Wallace llegó a mi vida con una presentación de alto impacto. Su suicidio el 12 de septiembre de 2008 apareció en un artículo que leí en una revista.  Lo que más recuerdo de la fotografía que mostraban era su imagen Grunge de los 90. Debo decir que si no hubiera sido por este acontecimiento, tal vez nunca lo habría leído; tras su muerte su fama estalló al menos en este lado del mundo.

El primer encuentro que tuve con una de sus obras fue “La broma infinita”, posteriormente me enfrenté a un libro de ensayos titulado “Algo supuestamente divertido que nunca volveré a hacer”. Leer a este norteamericano no es una tarea fácil, si pudiera definirlo diría que es un erudito, complejo, que escribe sencillo. Me voy a explicar mejor.

En las obras mencionadas hay algo en común, no sé si en toda la obra de Wallace, las notas de pie de página. Algunas connotaciones que tienen son para explicar algún término de la jerga gringa, alusivas a fármacos, agrupaciones de rock, contextos culturales, políticos, sociales, económicos, religiosos, entre otros. Otras se convierten en historias paralelas o complementarias de los personajes inmiscuidos dentro de la historia que el autor está narrando, en esa medida, una nota puede extenderse en 10 hojas. La forma en la que estructura esto es colocando un número encima de la palabra que quiere señalar y al final hay un compendio de todas las notas.

La hipótesis

En cada apartado que he leído y encuentro una nota a pie de página, me he preguntado ¿Para qué o por qué el autor hará esto?

Pienso que las notas son explicativas o intentan dar al lector un contexto mucho más amplio de lo que la historia misma puede dar. Wallace escoge esta manera para no quitarle fluidez a la historia o fuerza a las ideas de sus ensayos, porque evidentemente el lector es quien determina si lee o no dichas notas. Yo recomiendo leerlas.

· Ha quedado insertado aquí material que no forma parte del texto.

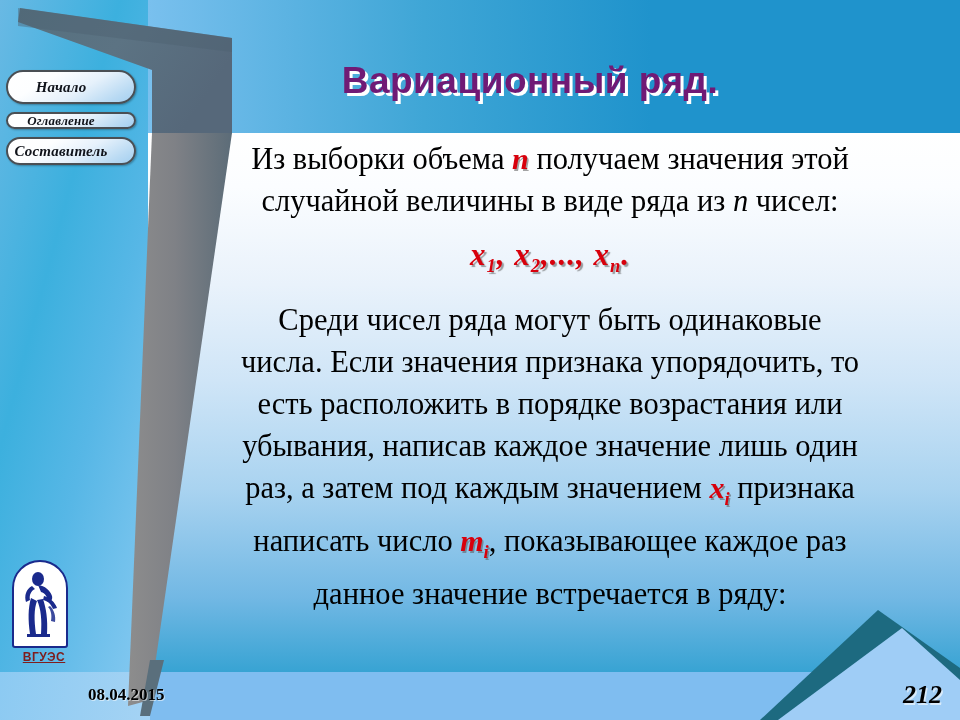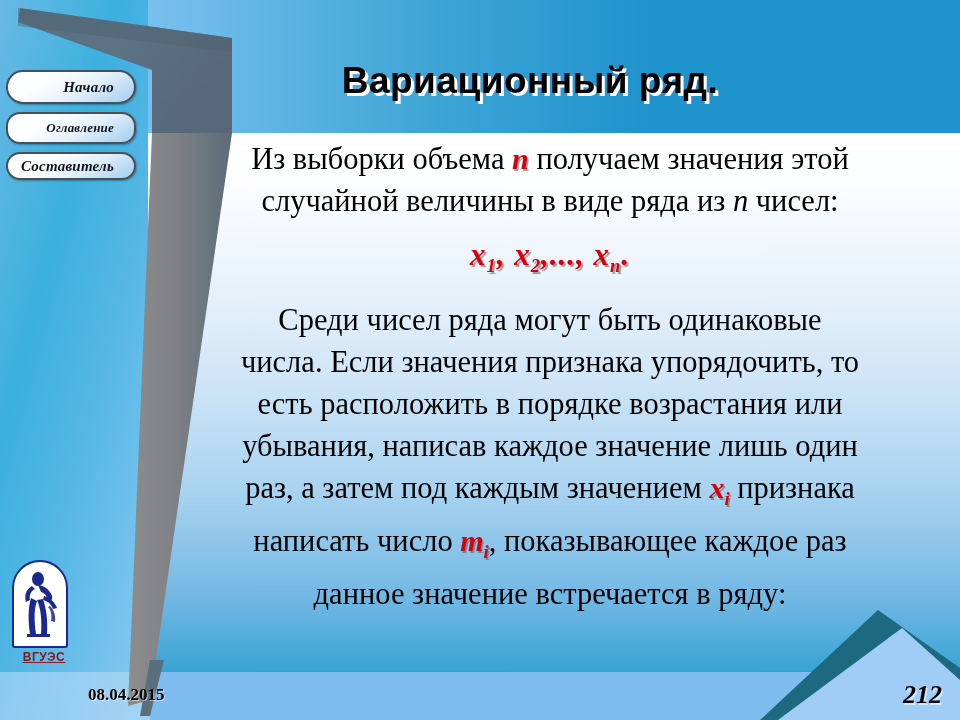"Начало" .nav-btn { justify-content: flex-end -> center }
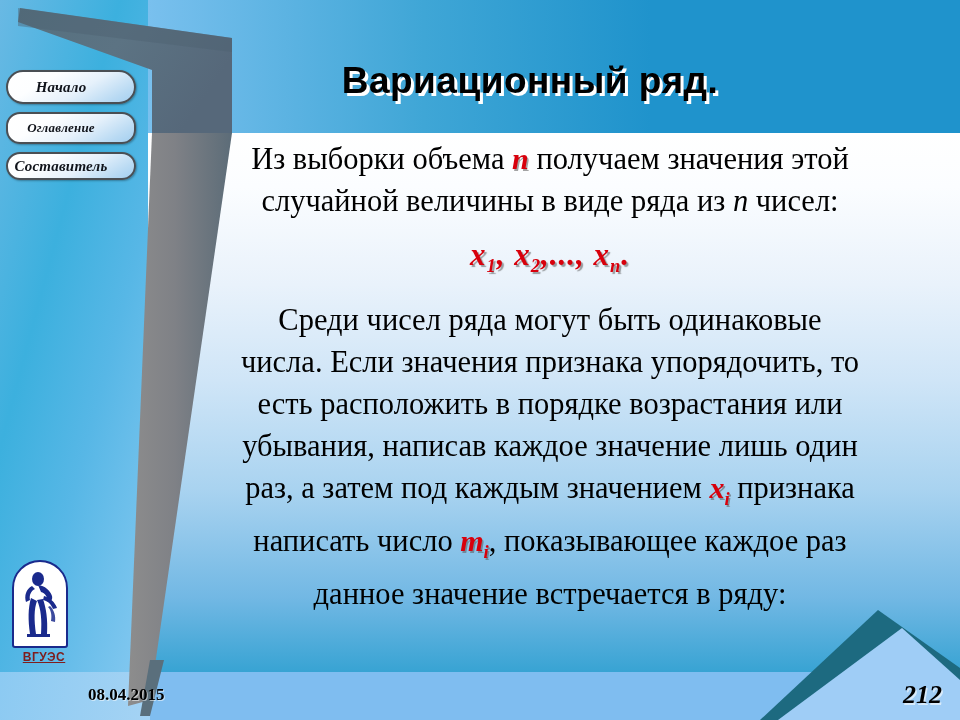"Вариационный ряд." .title { color: #000000 -> #701a75 }
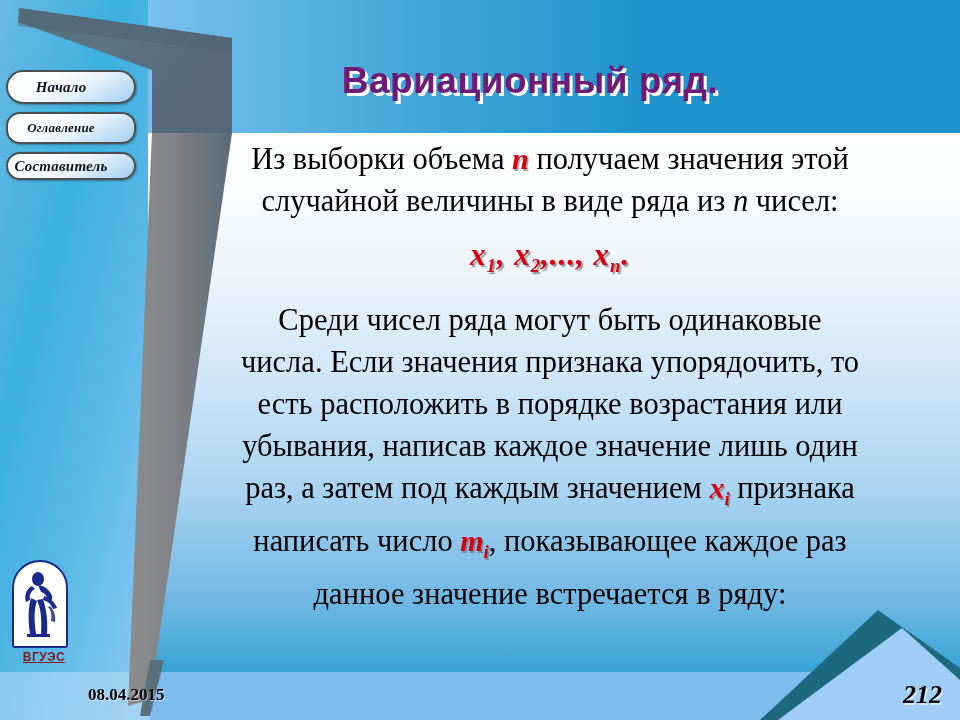"Оглавление" .nav-btn:nth-child(2) { height: 32px -> 17px }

Ese contexto que muestra David Foster Wallace en sus escritos determina una postura estética frente a la literatura, es decir, pone de manifiesto lo que no se dice a la hora de construir un texto o una obra de ficción, lo que en cine llaman los detrás de cámaras, solo que para este escritor es igual de importante mostrarlo. Dicho de otra manera, la literatura es un laboratorio en el que se deben mostrar tanto los resultados como lo que nos llevó a ellos, porque sin estos nada de lo que el lector lee sería posible o se habría convertido en historia o reflexión.

Así las cosas, a este escritor no le interesa que el lector descubra misterios intelectuales a lo Julio Cortázar; por el contrario, le interesa que el lector conozca de dónde viene la obra, la deguste, y comprenda que el ejercicio de escribir es un misterio en sí mismo independientemente de la erudición que se tenga para hacerlo.

Nota: A fin de año cuando estén realizando los propósitos para el 2015, escriban: Leer una obra de David Foster Wallace. Amén.